Thank goodness the sun has come out at last. As I look out our windows, the sun is shining, people are walking down the street and the office is buzzing. We are scrambling to get our already overbooked photographer out to shoot yet more new instructions now that everything is looking so glorious. Okay, the weekend’s forecast is for rain again but we are going to make the most of it while we can. We can feel a palpable sense of people attempting to make up for lost time and being even more proactive than normal.
This is why I think a lot of property research reports are simply shots in the dark. How was anyone supposed to predict that this would be the coldest spring on record since 1962? Property pundits are supposedly experts on the property market, not meteorologists. Still, things like weather, currency market fluctuations and political instability around the globe have huge repercussions for the London property market. It was only last year that the big research departments predicted a mediocre five per cent rise only for us to see yet another year of double digit growth.
As we all know, these indices are guestimates at best. The estate agencies’ research departments have a “basket of properties” that they ask their agents to re-value each quarter sight unseen. It is nothing more than a guess. Meanwhile, the other indices are based on asking prices which may not be achieved, what prices are appearing on various property portals and mortgage lending rates. The only figures which are accurate are the Land Registry ones and by the time they are published, they are hideously out of date. My favourite research company is one that famously predicted a 30 per cent drop in values only for the market to go up 50 per cent over the next five years.
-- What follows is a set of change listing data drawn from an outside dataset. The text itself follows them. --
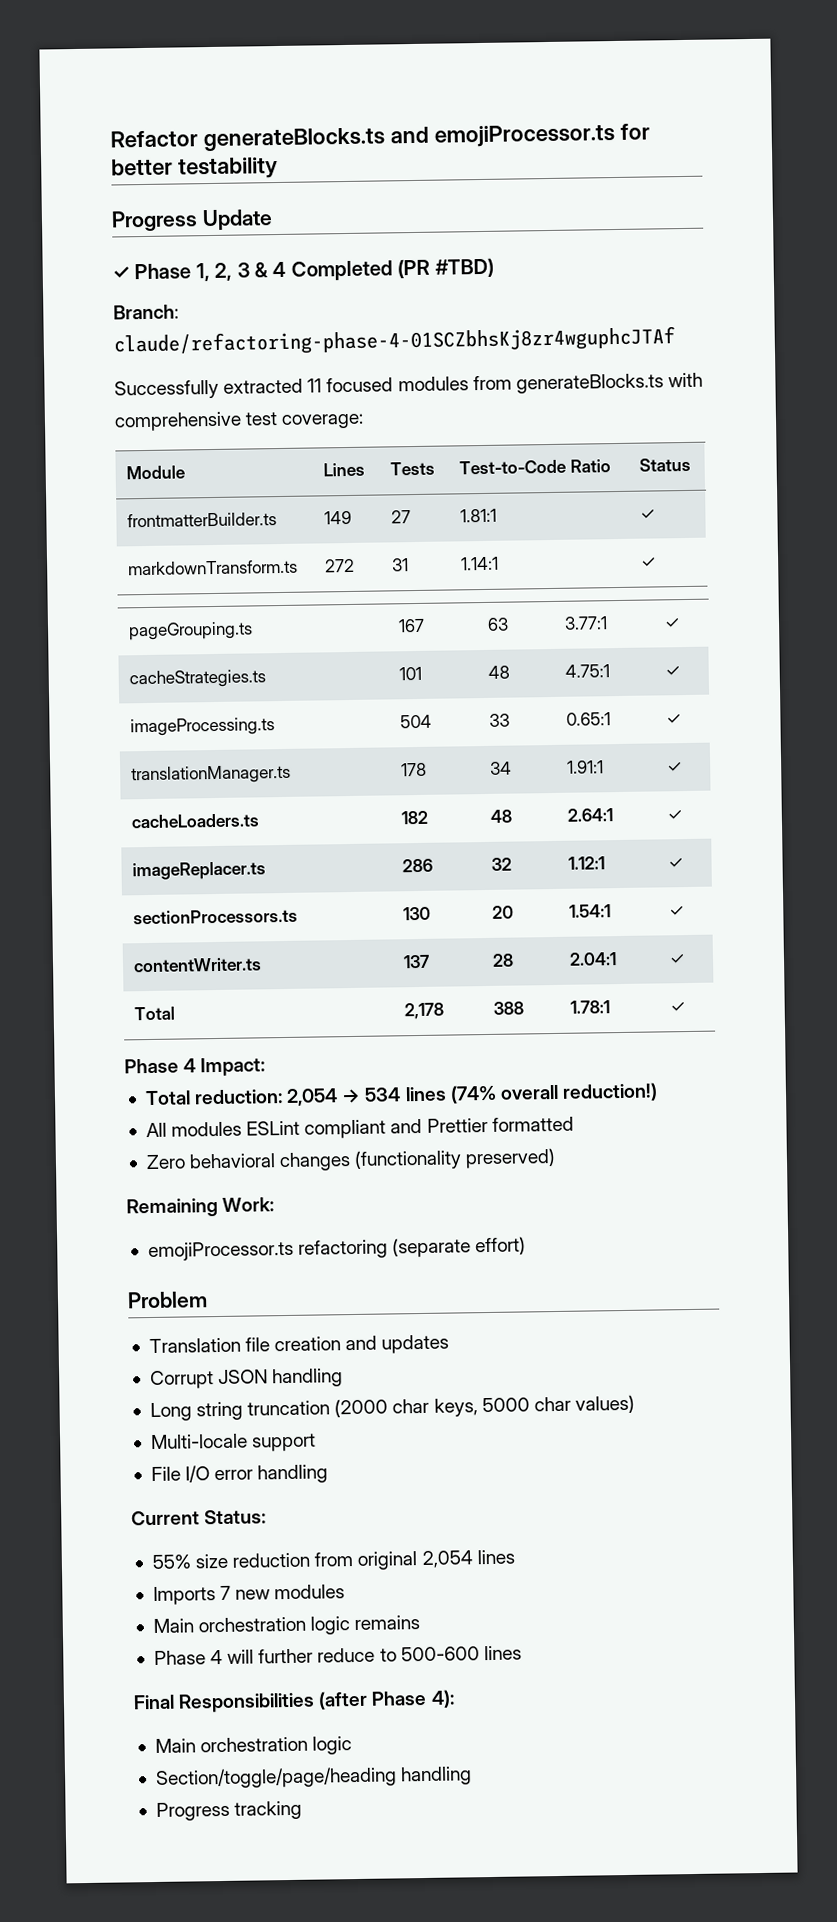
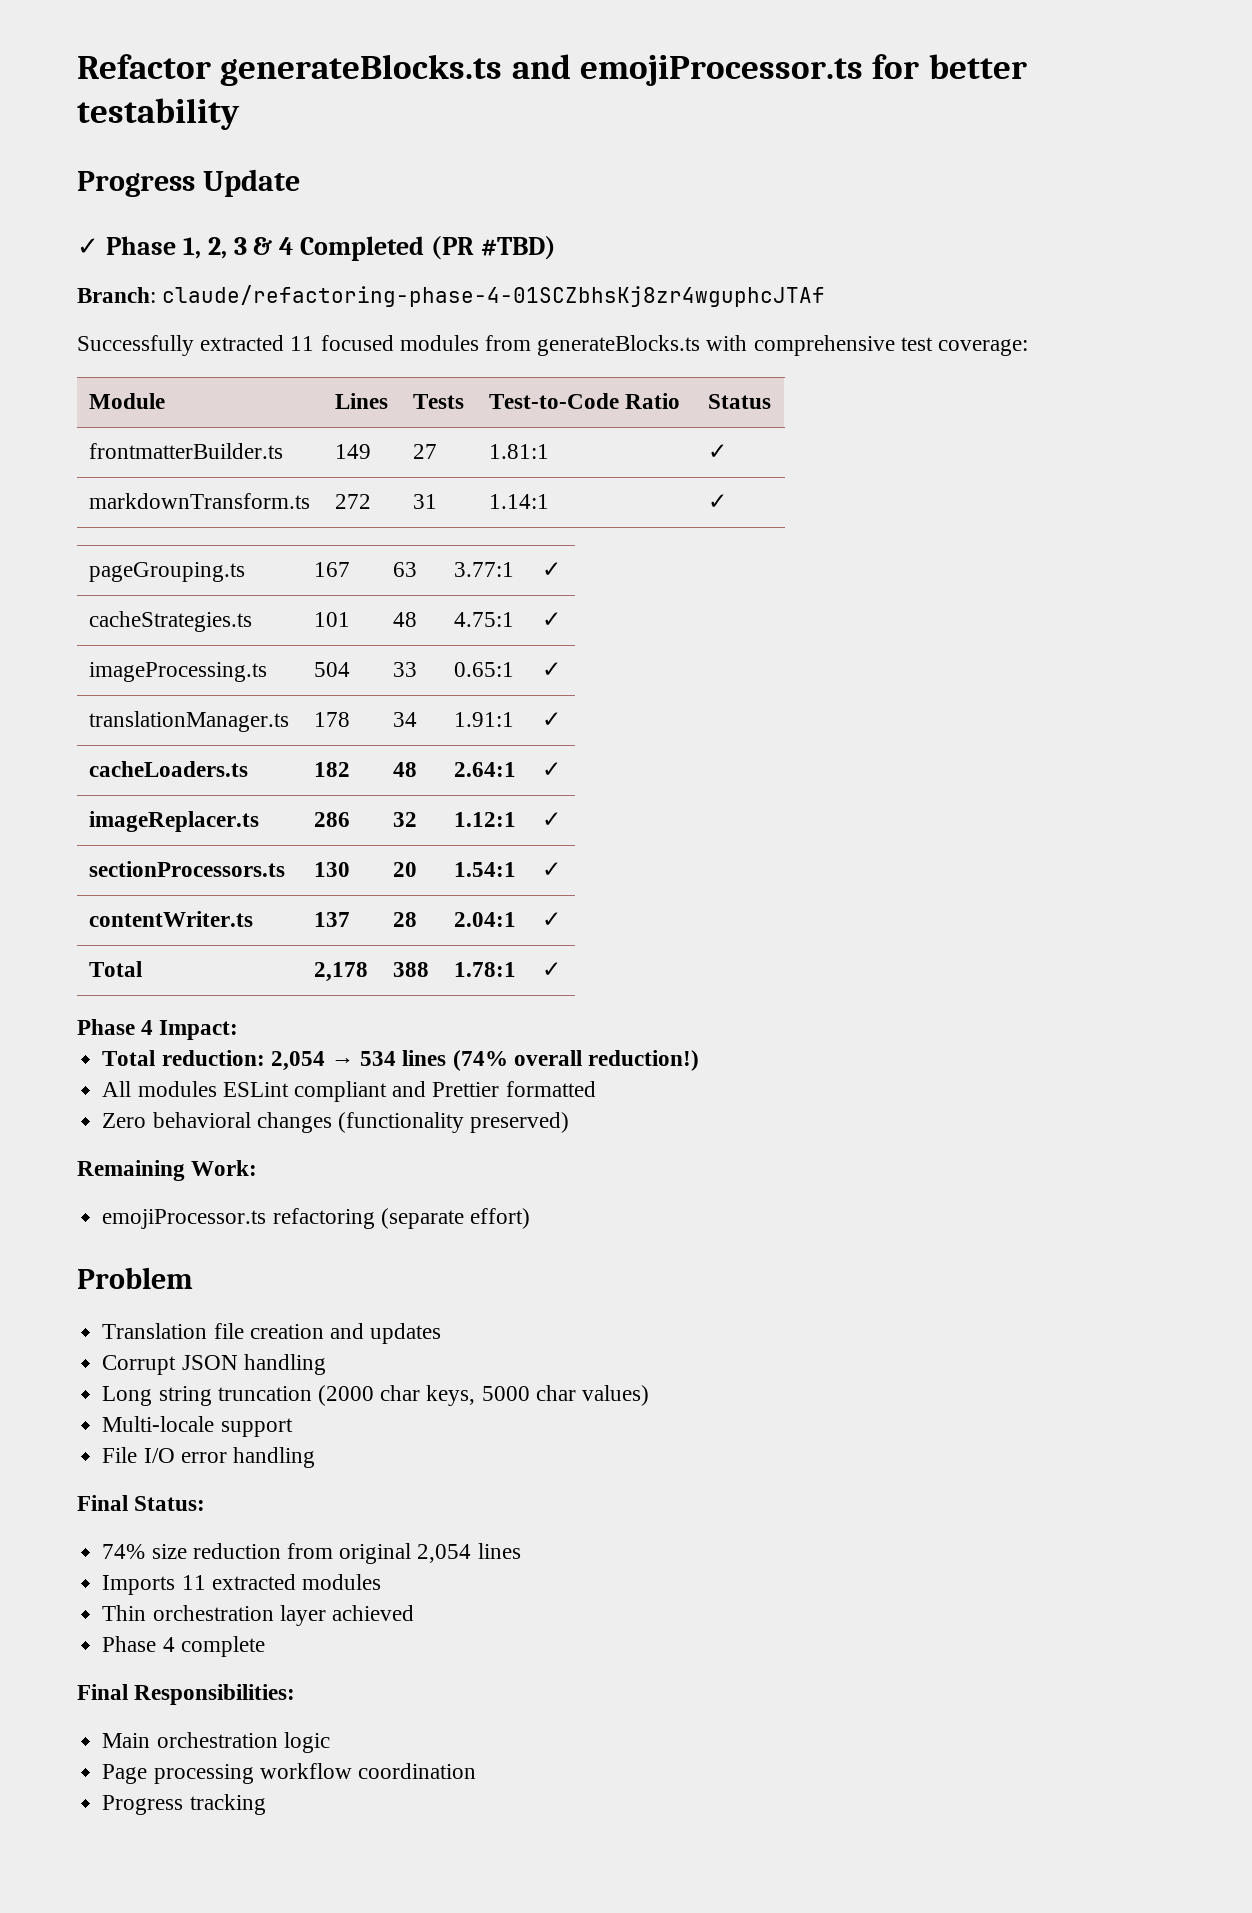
- Current Status:
+ Final Status:
- 55% size reduction from original 2,054 lines
+ 74% size reduction from original 2,054 lines
- Imports 7 new modules
+ Imports 11 extracted modules
- Main orchestration logic remains
- Phase 4 will further reduce to 500-600 lines
- Final Responsibilities (after Phase 4):
+ Thin orchestration layer achieved
+ Phase 4 complete
+ Final Responsibilities:
- Section/toggle/page/heading handling
+ Page processing workflow coordination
Well, a stopped clock is right twice a day. Maybe if they keep zigging when everyone else is zagging, they might be proved right one day.
In the meantime, things have picked up considerably and Mervyn King is now predicting a property bubble thanks to the newly launched Help to Buy scheme. I truly doubt that will happen but even so, I did not see any of these economists predicting the scheme’s launch, either. Problem is, to accurately gauge the property market, you need to be on the ground, viewing properties and talking to vendors and buyers every day… not stuck in some ivory tower in front of a computer screen.